ASSIGNMENT. Using the data below, gather each line that includes the word "Grid".

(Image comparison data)
•••••

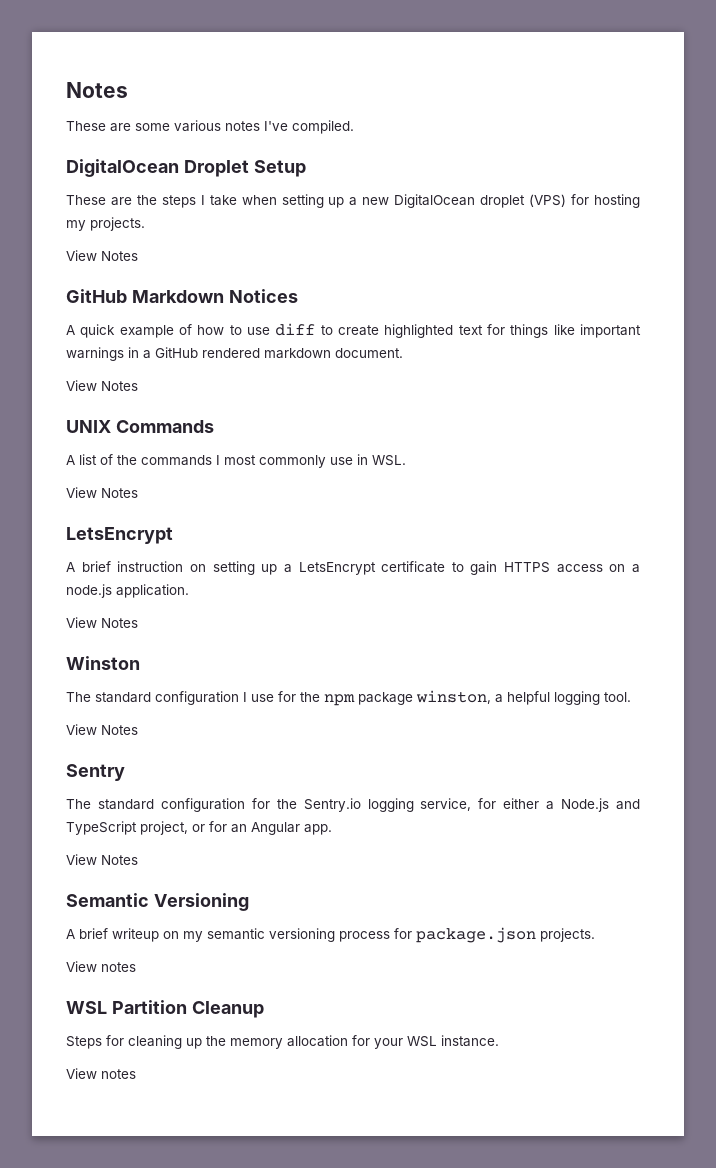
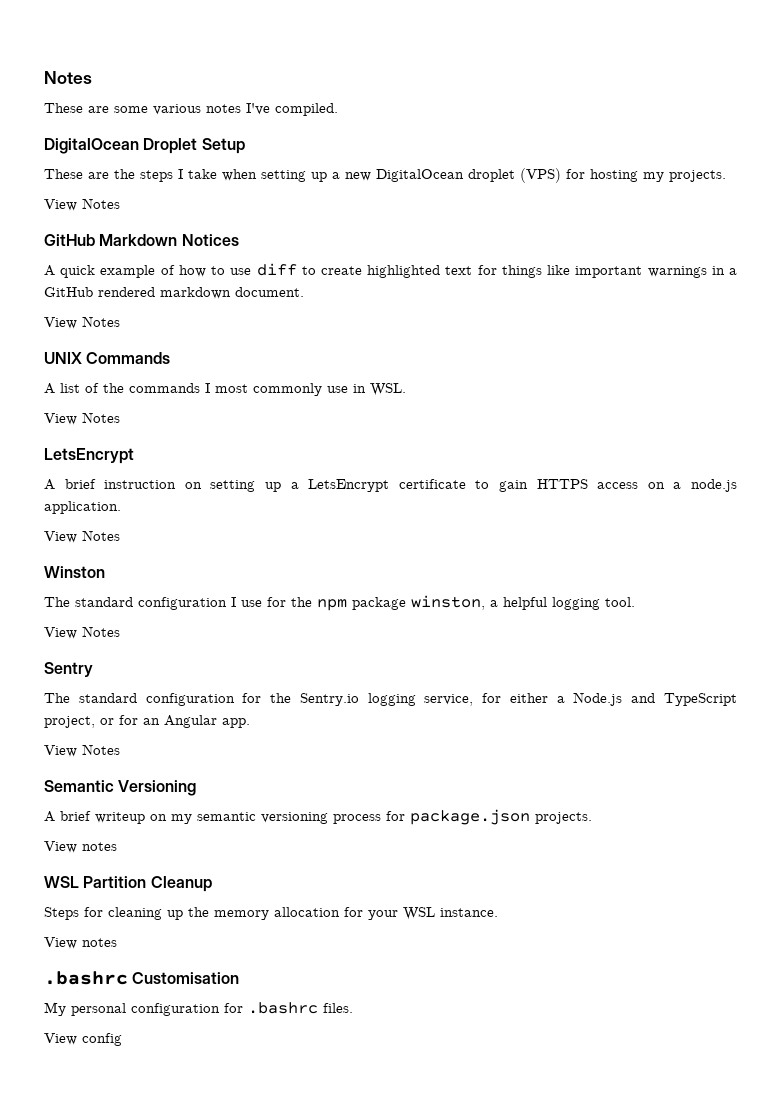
(136, 1074) none -> [44,971,240,985] [44,1002,353,1016] [44,1033,122,1046] // .bashrc Customisation // My personal configuration for .bashrc files. // View config

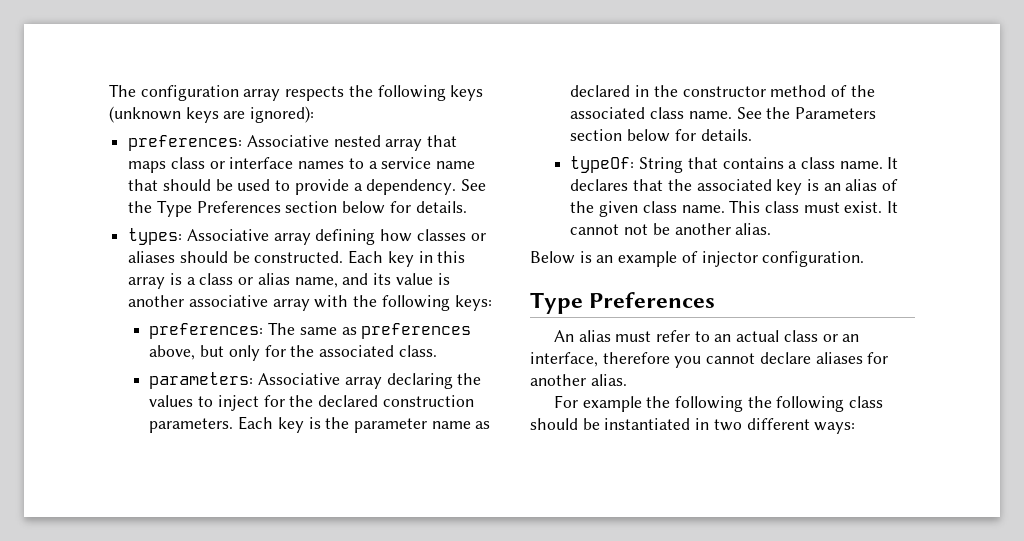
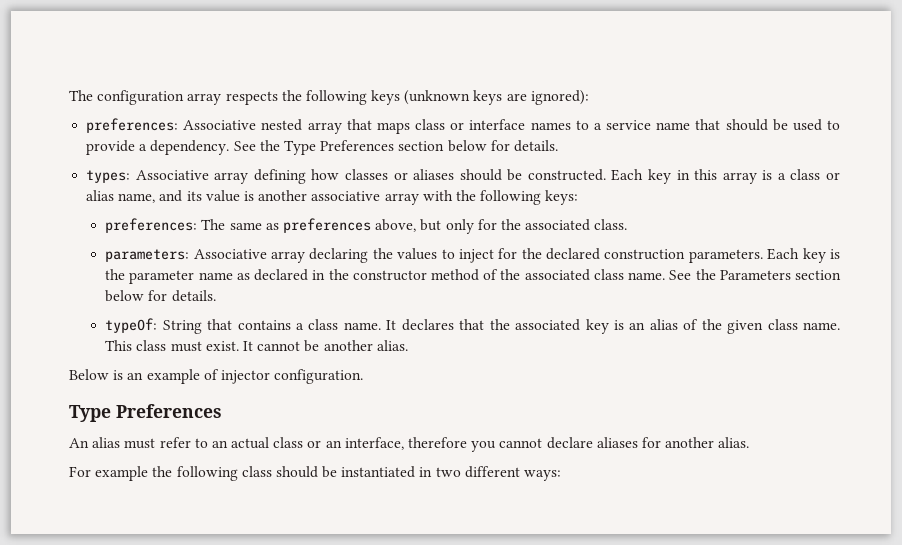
[624,224,649,235] not -> (301, 346) none
[747,396,845,412] the following -> (238, 473) none

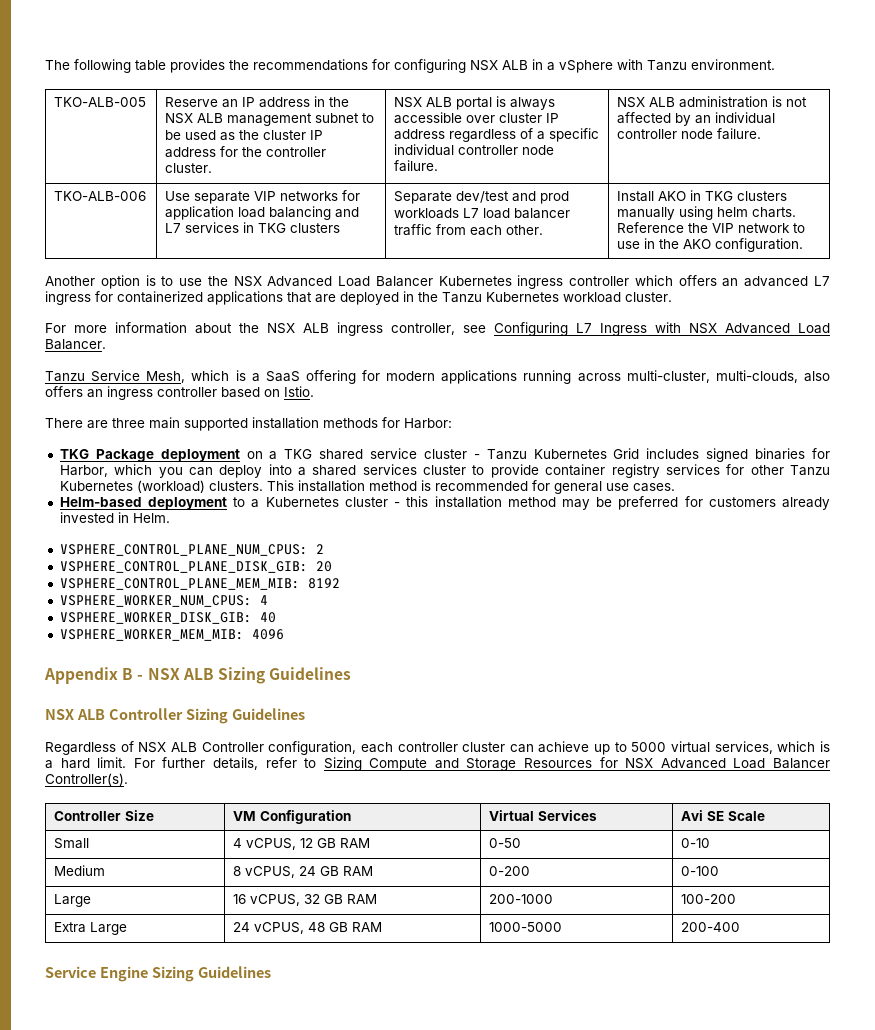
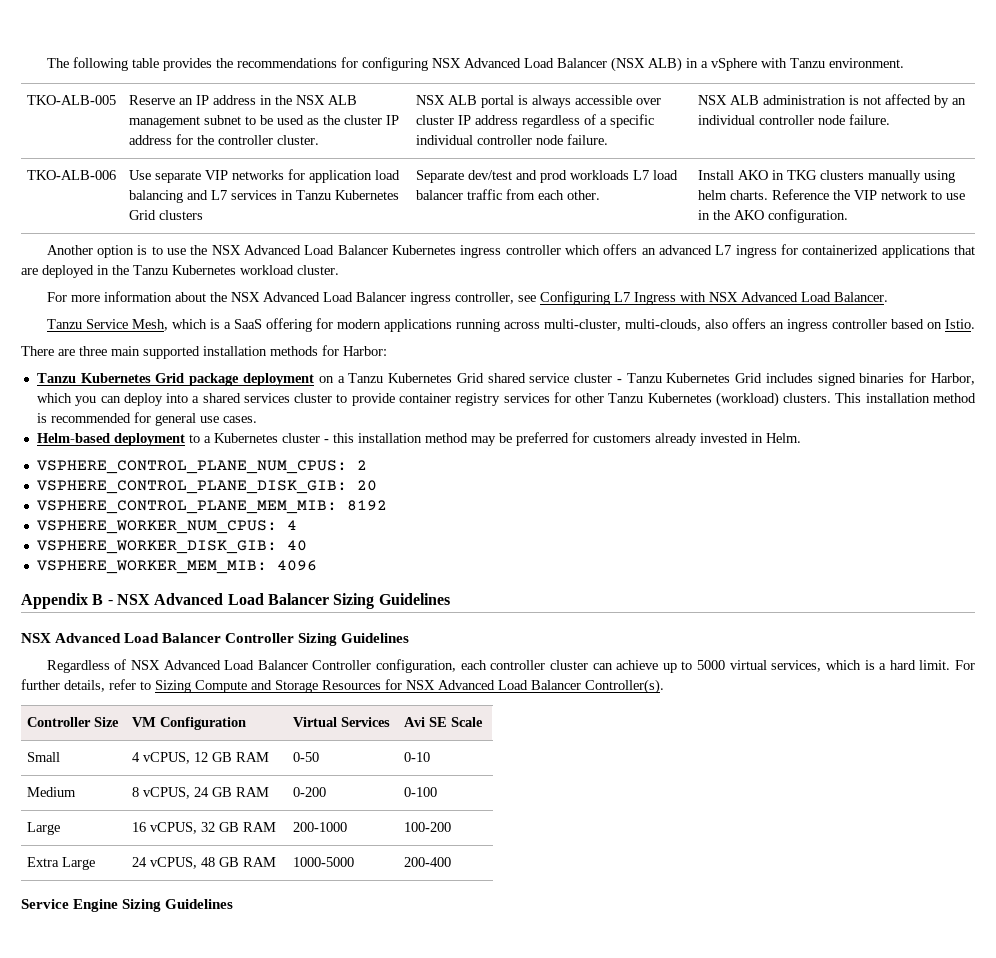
[502,60,528,70] ALB -> [463,57,682,72] Advanced Load Balancer (NSX ALB)
[258,223,287,233] TKG -> [296,190,400,200] [129,210,157,220] Tanzu Kubernetes Grid
[303,323,329,333] ALB -> [262,292,406,302] Advanced Load Balancer
[59,449,313,462] TKG Package deployment on a TKG -> [36,373,484,386] Tanzu Kubernetes Grid package deployment on a Tanzu Kubernetes Grid
[182,668,214,680] ALB -> [154,593,329,605] Advanced Load Balancer
[76,709,105,720] ALB -> [55,633,222,643] Advanced Load Balancer
[170,742,197,752] ALB -> [163,660,308,670] Advanced Load Balancer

•••••

PROBLEM SOLUTION.
[258,223,287,233] TKG -> [296,190,400,200] [129,210,157,220] Tanzu Kubernetes Grid
[59,449,313,462] TKG Package deployment on a TKG -> [36,373,484,386] Tanzu Kubernetes Grid package deployment on a Tanzu Kubernetes Grid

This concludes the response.